- Born: Brita Lucie Collett 3 July 1917 Salsbruket, Norway
- Died: 28 June 1998 (aged 80) Oslo, Norway
- Occupation: humanitarian leader
- Known for: founding the charity Fransiskushjelpen
- Spouse: Bernhard Paus ​(m. 1937)​
- Relatives: Axel Collett (father) Lucie Paus Falck (daughter)
- Family: Collett

= Brita Collett Paus =

Norwegian humanitarian leader

Brita Lucie Collett Paus (3 July 1917 – 28 June 1998) was a Norwegian humanitarian leader and the founder of Fransiskushjelpen, a Catholic charitable organisation in Norway. She led the organisation from 1956 until 1993.

She converted to Catholicism from Lutheranism in 1950, and served as chair of the Laity Council of the Roman Catholic Diocese of Oslo, as board member of Caritas in Norway from 1965 and member of governmental committees.

She was married to orthopedic surgeon Bernhard Paus, the Grand Master of the Norwegian Order of Freemasons.

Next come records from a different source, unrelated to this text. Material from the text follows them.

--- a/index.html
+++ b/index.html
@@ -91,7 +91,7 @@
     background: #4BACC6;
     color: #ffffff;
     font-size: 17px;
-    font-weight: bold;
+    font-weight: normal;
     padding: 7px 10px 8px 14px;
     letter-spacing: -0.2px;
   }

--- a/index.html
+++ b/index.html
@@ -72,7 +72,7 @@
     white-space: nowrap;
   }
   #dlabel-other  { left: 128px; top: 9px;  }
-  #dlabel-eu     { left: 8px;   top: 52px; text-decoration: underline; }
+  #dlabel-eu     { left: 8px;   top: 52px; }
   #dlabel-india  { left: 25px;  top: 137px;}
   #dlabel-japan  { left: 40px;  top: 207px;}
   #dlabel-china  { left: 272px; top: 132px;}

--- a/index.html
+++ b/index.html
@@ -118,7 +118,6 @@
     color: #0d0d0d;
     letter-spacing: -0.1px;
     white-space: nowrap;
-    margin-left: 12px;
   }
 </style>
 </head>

Their daughter Lucie Paus Falck became a politician.

She was the daughter of landowner Axel Collett and Lucie Trozelli Krefting, and a member of the Collett family.

==Honours==
- St. Hallvard Medal, 1975
- Knight First Class of the Royal Norwegian Order of St. Olav, 1976
- Pro Ecclesia et Pontifice, 1976
- Grand Duchy of Luxembourg
- Torstein Dale Memorial Prize (Norwegian Red Cross)
- Rotary International's Paul Harris Fellow Award

==Literature==
- Maria Giæver: Fransiskushjelpen: Help, relieve, be present. Holm & Tangen Publishing, 2006.